Kampala, Uganda | URN | Experts are set to start evaluating whether Ugandans have a level of protection against getting infected with coronavirus (COVID-19) disease.
Prof. Dennis Byarugaba, who heads the National Flu Surveillance Group and has been studying flu-causing viruses for over 20 years said they are embarking on this evaluation basing on the background that already the population has antibodies to other common coronaviruses that have been circulating.
Although he doesn’t mention the timelines as to when this evaluation ends, it’s anticipated that it’s results could offer a clue on why not so many Ugandans have fallen sick with the viral disease that has paralyzed the world requiring high-level treatment and intensive care services for casualties.
In the study, they will be able to establish whether or not the common viruses can offer cross-protection against each other.
Of the 264 positive cases of COVID-19 so far recorded in the country, the majority are truck drivers followed by those that had previously travelled to some high-risk countries.
The sporadic cases picked from the community have been only 11 and preliminary results of the survey to establish the extent of community transmission have already revealed no risk.
In addition, the 80 that are so far in hospital are according to the Ministry of Health in stable condition, just being given simple treatments such as vitamins and painkillers, the same as the 65 that have been discharged. These mild cases are thought to be partly due to the fact that Ugandans have antibodies that can easily ward off infection.
But, Prof. Pontiano Kaleebu, a virologist and Executive Director of the Uganda Virus Research Institute (UVRI) says this reason should be put to a test through a scientific study.
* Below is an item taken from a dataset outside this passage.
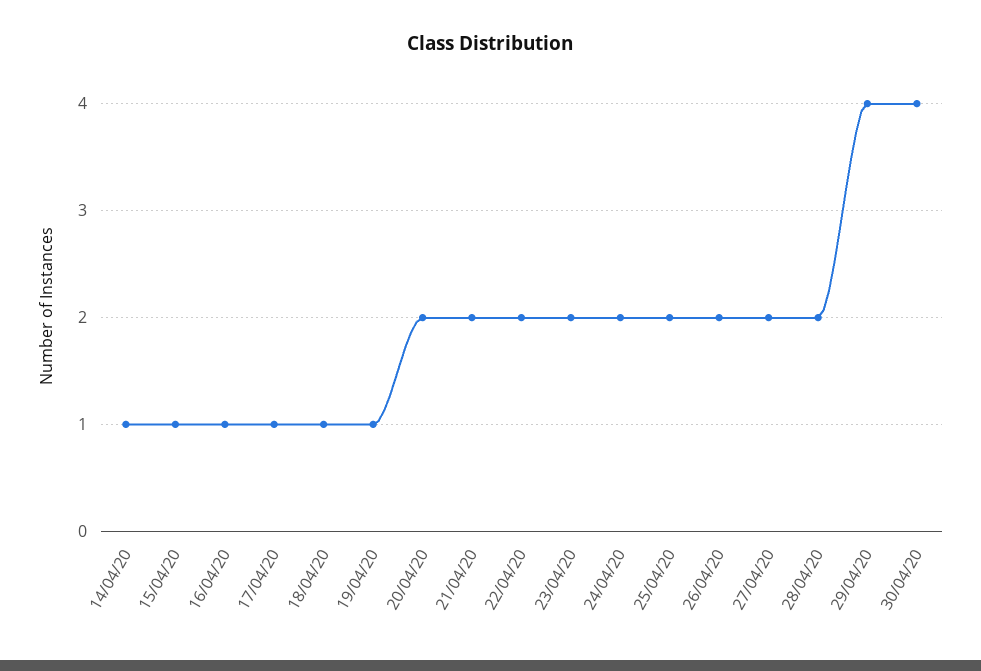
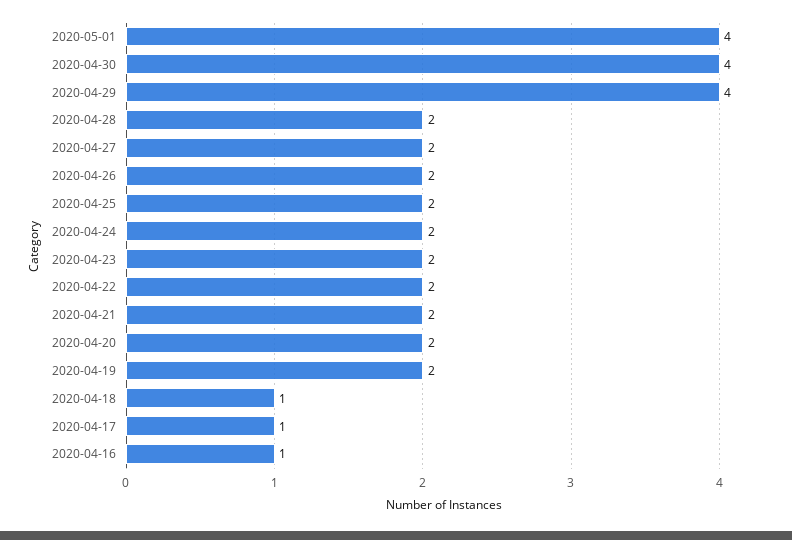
14/04/20: 1 -> none
15/04/20: 1 -> none
19/04/20: 1 -> 2
2020-05-01: none -> 4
For him, it’s still unclear for the case of COVID-19 that antibodies are effective in offering protection and therefore says even those that have been discharged after recovery could get re-infected.
He says that some studies show that antibodies disappear after some time explaining that usually antibodies start developing within five days of infection.
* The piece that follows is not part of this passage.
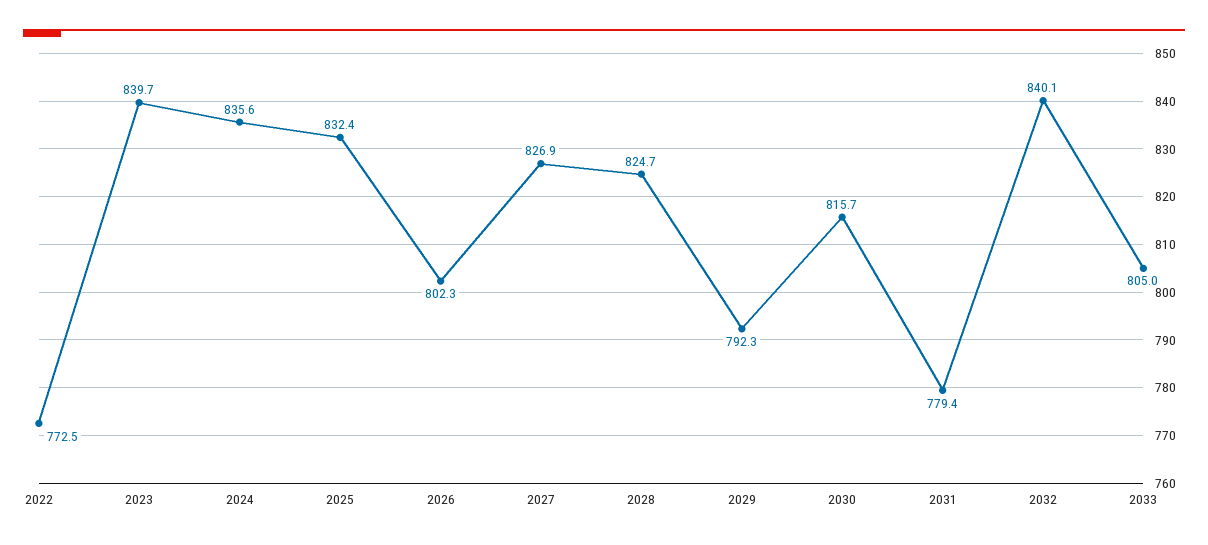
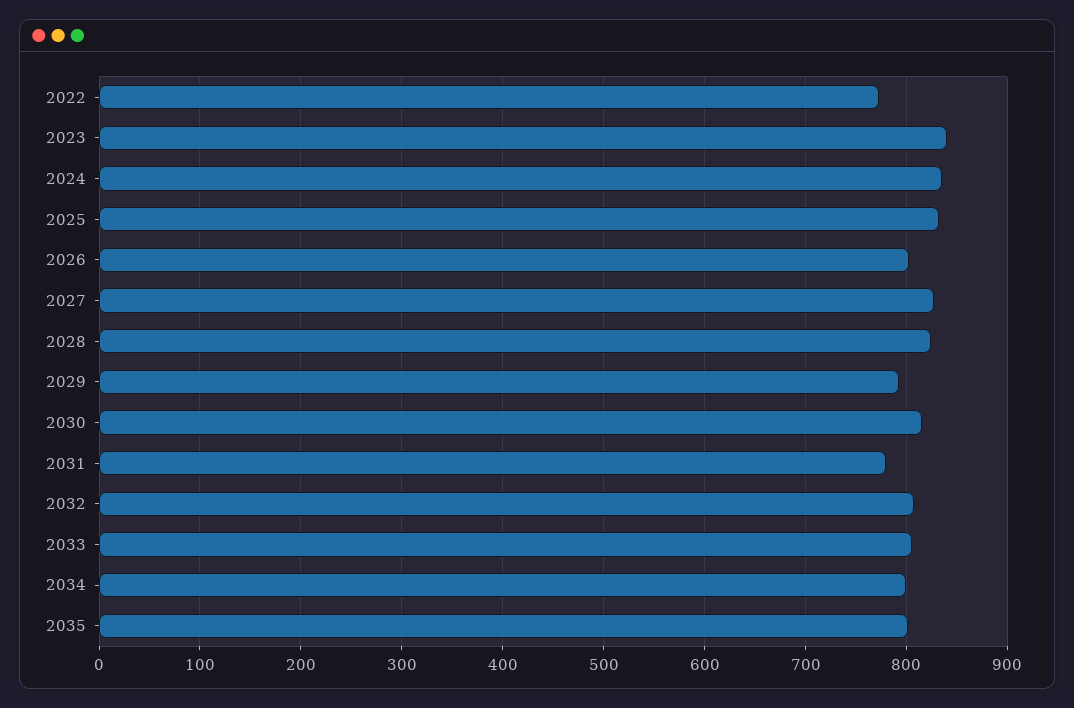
2032: 840.1 -> 810
2034: none -> 800
2035: none -> 800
He also notes that testing for antibodies will be relevant later when assessing how many people were affected by the coronavirus.
Early this month, Uganda’s ministry of health warned of social media reports alleging strong immunity among Ugandans and other Africans against COVID-19, saying such rumors are causing laxity in the fight against the pandemic.
Diana Atwine, Permanent Secretary of the ministry of health, said in a tweet that the public should disregard such unproven theories, which pose a serious risk of undermining the country’s efforts to contain the novel coronavirus outbreak.
“We have heard rumours of herd immunity among Ugandans and this is causing laxity,” said Atwine.
“However, my opinion is that we should not dwell so much on such unproven theories because we risk impacts of mass infections. We continue to see the devastation it has caused in other countries,” she said.
The Uganda Communications Commission (UCC), the state-owned communication regulatory body, in March vowed to crack down on individuals who circulate misleading videos, news and advice on social media concerning COVID-19.
Misleading reports could incite violence, cause financial turmoil and endanger people’s lives, according to the UCC, adding that suspects shall be prosecuted under the penal laws of Uganda.
So far, Uganda has 264 confirmed cases of COVID-19, and up to 65 people have recovered and been discharged from Hospitals.